Re: Distributed querying on the semantic web

From: Patrick Stickler <patrick.stickler@nokia.com>
Subject: Re: Distributed querying on the semantic web
Date: Thu, 22 Apr 2004 11:31:03 +0300

> On Apr 20, 2004, at 18:45, ext Peter F. Patel-Schneider wrote:
> 
> >> Hi Peter,
> >>
> >> [My Ramblings snipped - see rest of thread for info]
> >>
> >> Peter F. Patel-Schneider writes:
> >>>
> >> [...]
> >>>
> >>> Well, yes, but I don't think that the scheme that you propose is 
> >>> workable
> >>> in general.  Why not, instead, use information from the document in 
> >>> which
> >>> the URI reference occured?  I would claim that this information is 
> >>> going to
> >>> be at least as appropriate as the information found by using your 
> >>> scheme.
> >>> (It may, indeed, be that the document in which the URI reference 
> >>> occurs
> >>> does point to the document that you would get to, perhaps by using an
> >>> owl:imports construct.  This is, to me, the usual way things would 
> >>> occur,
> >>> but I view it as extremely important to allow for other states of 
> >>> affairs.)
> >>>
> >>
> >> Unfortunately, most of the RDF I consume doesn't contain this
> >> contextual linkage information (or even appear in well formed
> >> documents).

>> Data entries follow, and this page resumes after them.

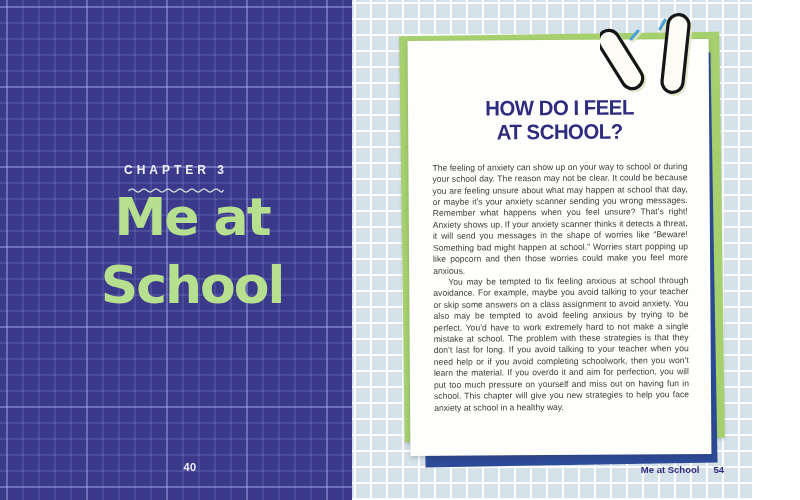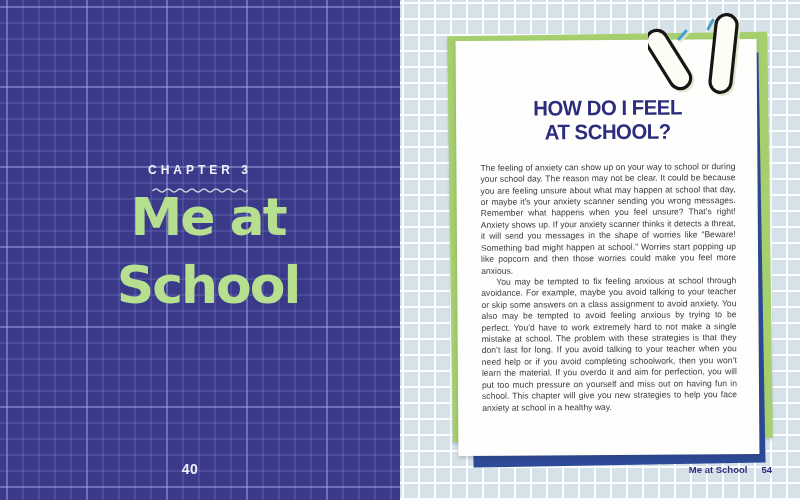"CHAPTER 3" .page-left { width: 400px -> 352px }
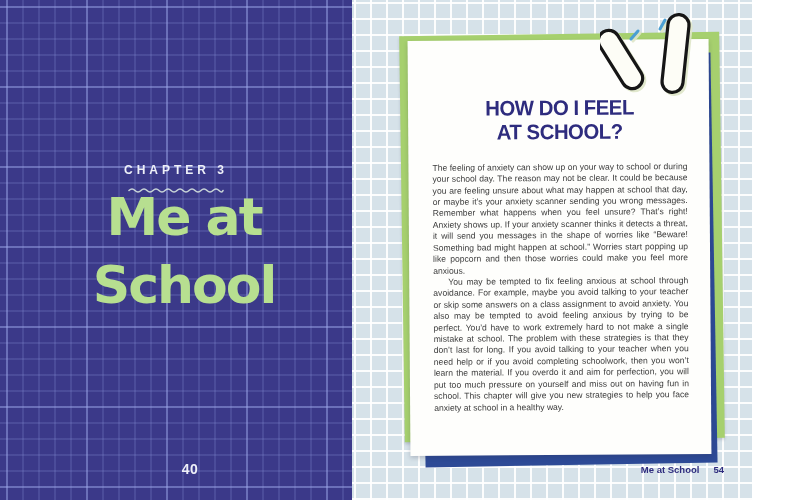"Me at" .left-title { left: 8px -> 16px }
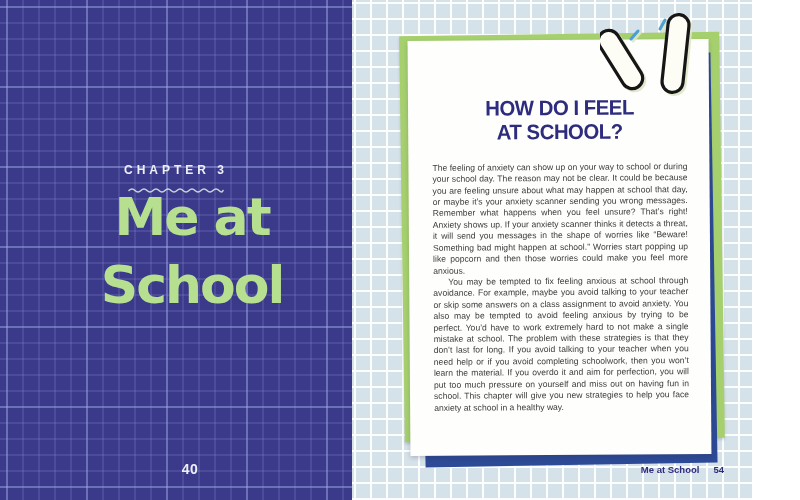"40" .page-num-left { font-size: 14px -> 11px }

Take RSS1.0 feeds for example: If there's a term I don't
> >> know about, the RSS feed doesn't contain enough context information
> >> for my SW agent to get me a description of that term.
> >
> > Yes, this is a definite problem with some sources - they use terms
> > without providing information about their meaning.
> 
> ???
> 
> The term is denoted by a URI. The authoritative meaning of that term
> should be obtainable via that URI (e.g. by using a solution such as
> URIQA).
> 
> Each source which uses a term should not have to bundle along the
> definition of that term! 

Sure, but where does this imply a need to go to an authoritative place to
get this information?

> Nor should it be manditory that the source
> have to indicate how/where that term is fully defined by the owner
> of that term.

I more or less agree with this.  In the absence of any indication to the
contrary, it is generally a good idea to have some mechanism that provides
a base mechanism for picking up information about terms.  However, why
should there not be a mechanism (such as owl:imports) that can be used by
the creator of a document to indicate where other information of terms used
in the document, including information that could be deemed to provide
`definitions' for terms in the document, can be found?

> All that should matter is the URI. Period. That's all. Nothing more
> should be required for the agent to obtain the authoritative description
> of that term, if required.

Well, here is where I protest.  I believe that the Semantic Web would be
stifled if the notion that ``authoritative'' information is (only) to be
found at certain places.  

> There is *NOTHING* wrong with RSS 1.0 in this regard. There is no
> reason whatsoever why an RSS instance should indicate how the
> definitions of the terms used should be obtained.
> 
> If some client doesn't understand a term, there should be a standardized
> SW-optimized means for the client to obtain the term's definition (and
> IMO, that should be done using URIQA or something similar).
> 
> 
> > Such sources are
> > broken and, in my view, violate the vision of the Semantic Web.
> 
> Then it would appear that your vision of the SW has little
> intersection with more commonly held vision of the SW.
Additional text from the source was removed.